Le président kényan Uhuru Kenyatta a appelé vendredi lors d'un sommet africain à interdire complètement le commerce de l'ivoire. Cela afin d'empêcher l'extinction des éléphants à l'état sauvage, massacrés par des braconniers pour leurs défenses.
'Perdre nos éléphants, ce serait perdre une partie essentielle de l'héritage qui nous a été confié. (...) Nous ne permettrons pas que ça arrive', a déclaré le président Kenyatta à l'ouverture de la rencontre à Nanyuki (centre).
Ce sommet réunit les présidents du Kenya, de l'Ouganda, du Gabon, ainsi que de nombreuses ONG. Il précède l'incinération samedi à Nairobi du plus gros stock d'ivoire jamais brûlé en une seule fois. Cent cinq tonnes de défenses d'éléphant partiront en fumée, soit environ 5% du stock d'ivoire mondial.
Réunion de la CITES en septembre
M. Kenyatta a assuré qu'il demanderait 'une interdiction totale du commerce de l'ivoire' à la prochaine réunion de la Convention sur le commerce international des espèces de faune et de flore sauvages menacées d'extinction (CITES), en septembre à Johannesburg.
Le célèbre paléoanthropologue Richard Leakey, qui dirige le Service kényan de la faune (KWS), en a profité pour lancer un appel aux pays d'Afrique australe, leur demandant d'emboîter le pas au Kenya et de se débarrasser de leurs stocks d'ivoire. 'Tant que vous gardez ces stocks, vous suggérez qu'il y aura de nouveau un marché à l'avenir', a-t-il lancé.
30'000 morts par an
Environ 30'000 éléphants sont tués chaque année pour leurs défenses par des braconniers de mieux en mieux équipés. La conséquence est dramatique: additionnées, les morts naturelles et celles imputées aux braconniers surpassent le taux de reproduction de l'espèce.

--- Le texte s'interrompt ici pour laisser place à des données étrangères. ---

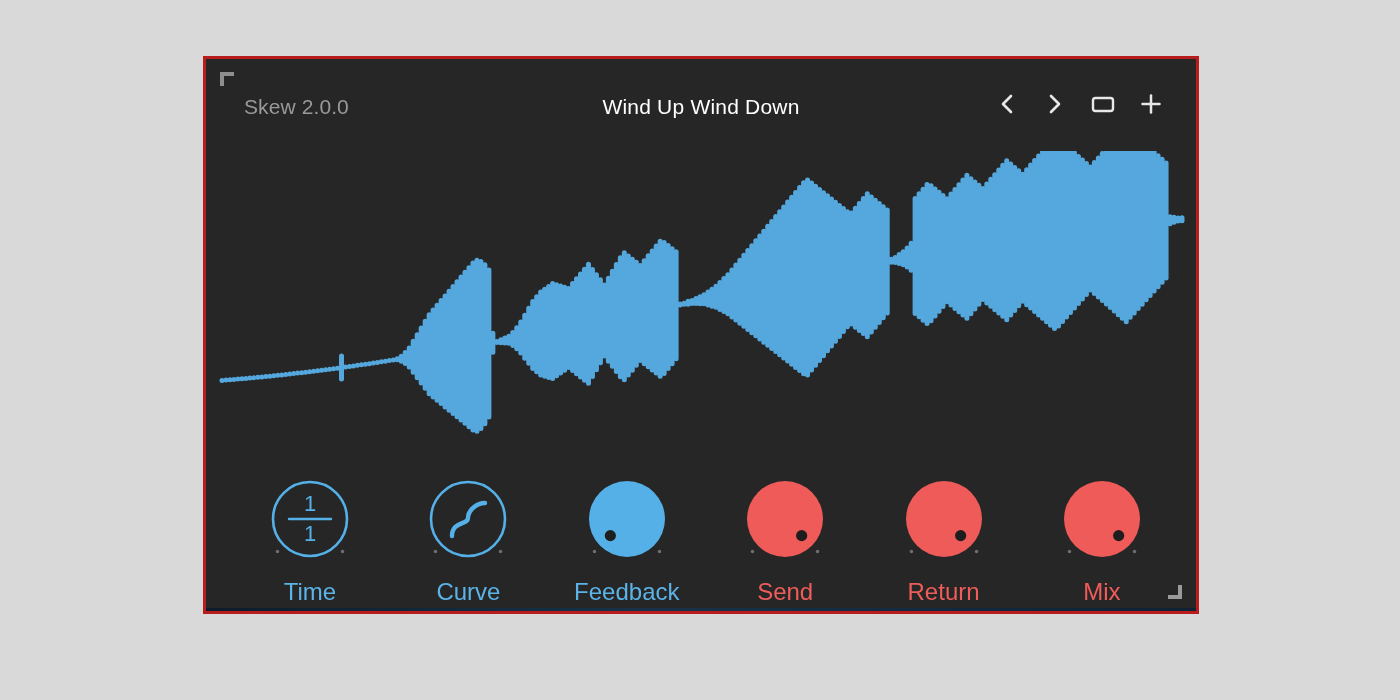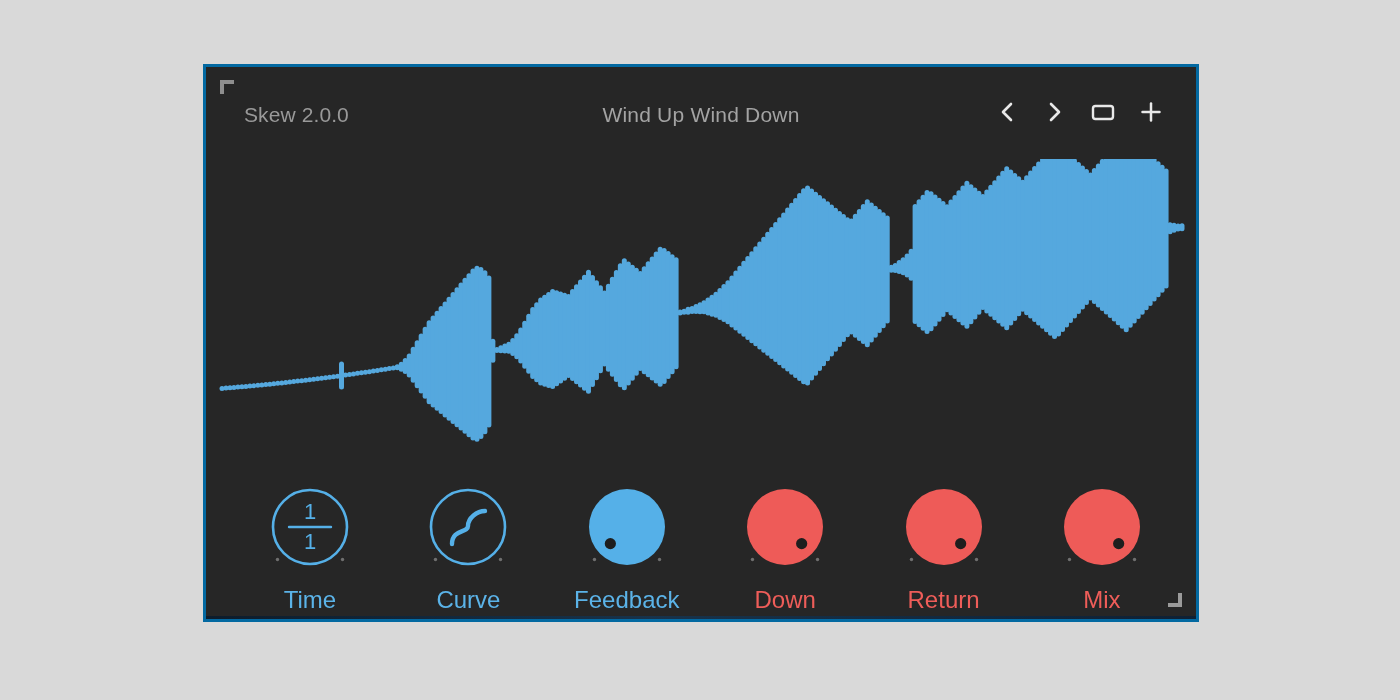"Skew 2.0.0" #plugin-window { border: 3px solid #0369a1 -> 3px solid #b91c1c; top: 64px -> 56px }
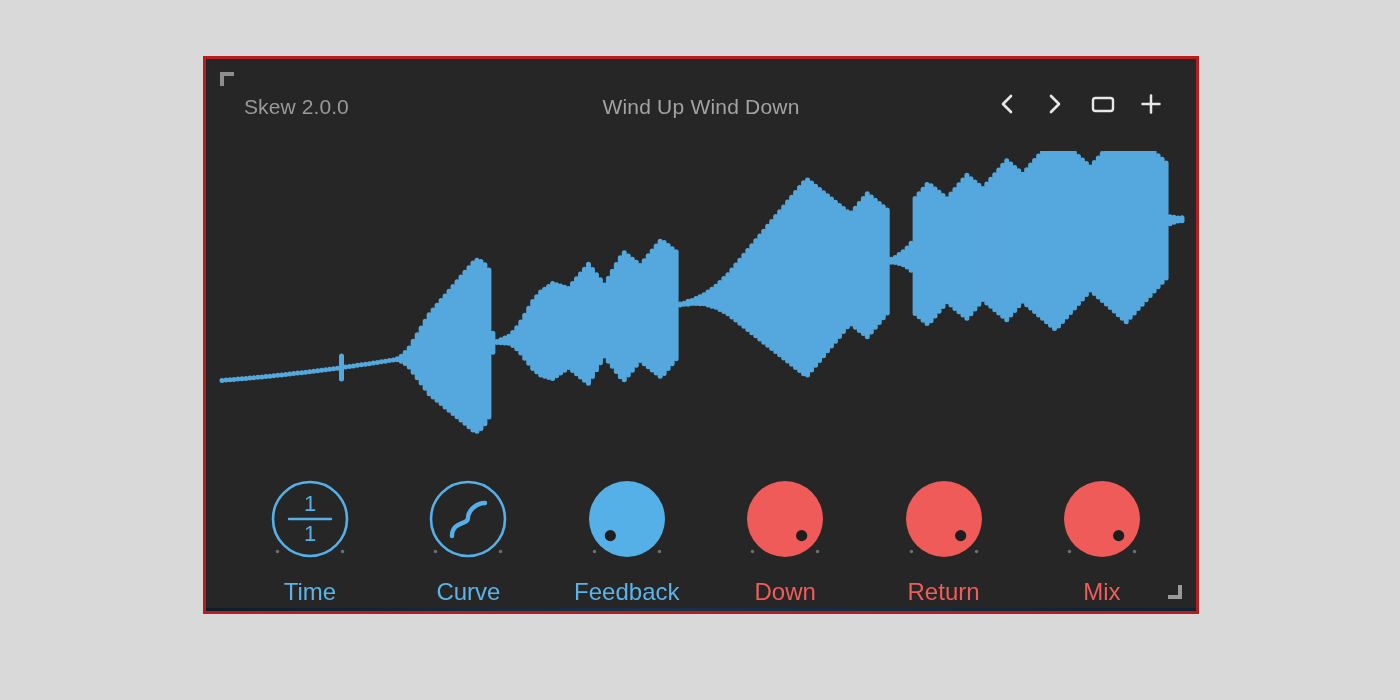"Wind Up Wind Down" #preset-title { color: #a3a3a3 -> #ffffff }
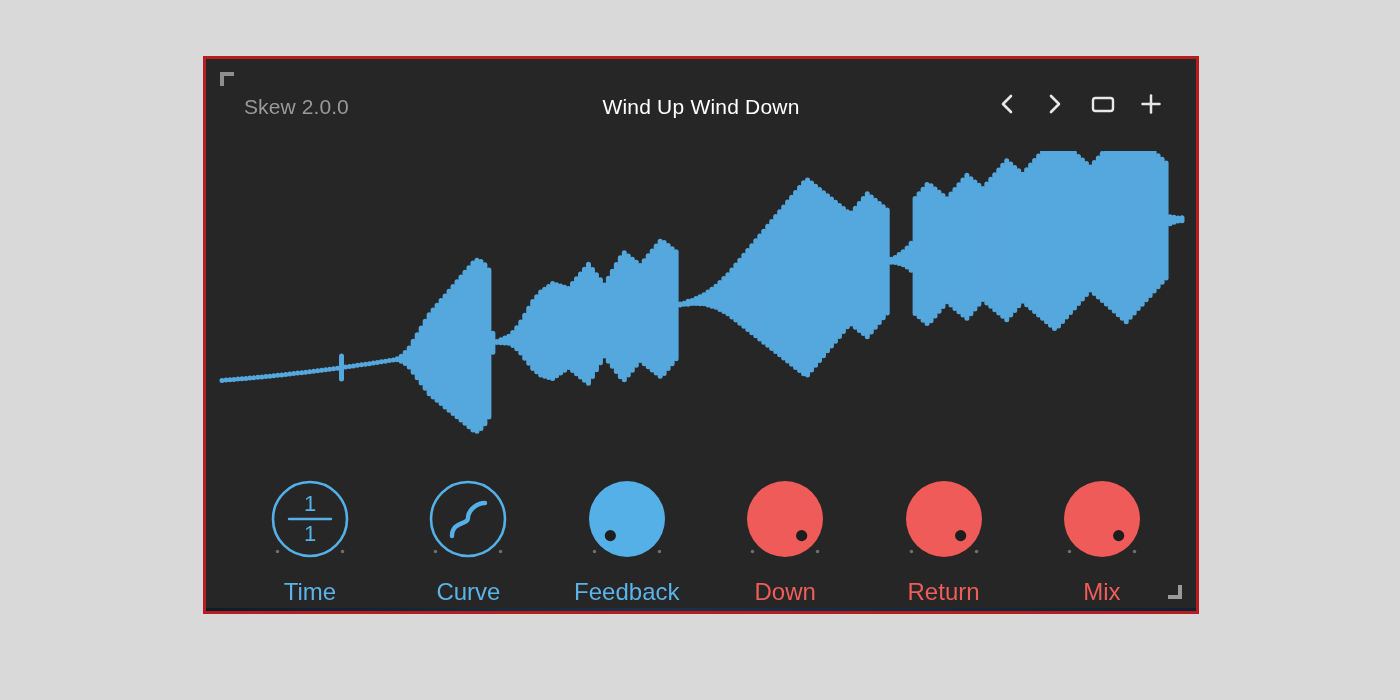"Down" div.knob-label { text: Down -> Send }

Et c'est la survie à l'état sauvage des 450'000 à 500'000 éléphants d'Afrique qui est en jeu, d'ici une à deux générations à peine.
Légers progrès
Mais la partie n'est pas perdue, selon les associations de protection des animaux.
Au Kenya, les efforts conjugués du gouvernement et des réserves animalières privées ont permis d'enregistrer une diminution du nombre d'éléphants tués par les braconniers (93 en 2015 contre 164 en 2014).
En attendant une éventuelle interdiction complète du marché de l'ivoire, le Kenya tente de gagner sa croisade antibraconnage. Dans la réserve privée d'Ol Pejeta, non loin de Nanyuki, une équipe d'intervention rapide de rangers, qui se déplace en hélicoptère, est ainsi à pied d'oeuvre depuis 2011.
Équipement de visée nocturne, communications radio cryptées, armement sophistiqué et entraînement dispensé par d'anciens membres des forces spéciales britanniques, rien n'a été laissé au hasard. Depuis, le nombre d'incidents liés au braconnage a drastiquement chuté dans la zone. Cette approche militaire se révèle efficace mais coûteuse: de 1,5 à 2 millions de dollars par an pour la réserve.
Condamnations rares
Elle n'a surtout d'intérêt que si les braconniers arrêtés sont ensuite effectivement jugés et condamnés. Dans un pays miné par la corruption, les condamnations de braconniers et des têtes de ces réseaux criminels sont encore rares. Bien souvent, les dossiers ou les preuves disparaissent des tribunaux, à la faveur de procédures sans cesse ajournées.
Mais selon Shamini Janyanathan, conseillère juridique de l'ONG de protection des éléphants Space for Giants ('De l'espace pour les géants'), les choses sont en train de changer.
Cinq importants dossiers de braconnage sont actuellement instruits par la justice à Mombasa, principal port kényan et lieu de transit de l'ivoire illégal vers l'Asie du Sud-Est. Il y a encore deux ans, il n'y en avait aucun.
Le but du sommet de vendredi, c'est de voir 'comment on peut étendre ces efforts à travers le continent', explique Max Graham, directeur de Space for Giants.
Problème: la demande en Asie
Toutefois, ajoute-t-il, 'la lutte antibraconnage ne résoudra pas tout, car le problème provient de la demande en Asie'.
La Chine, qui a récemment durci sa législation sur les importations d'ivoire, permet cependant la revente de 'l'or blanc' acheté avant l'interdiction internationale du commerce d'ivoire en 1989.
'Nous avons besoin d'assister à l'interdiction complète du marché intérieur. Si cela arrivait, le problème du braconnage disparaîtrait du jour au lendemain', a affirmé M. Graham.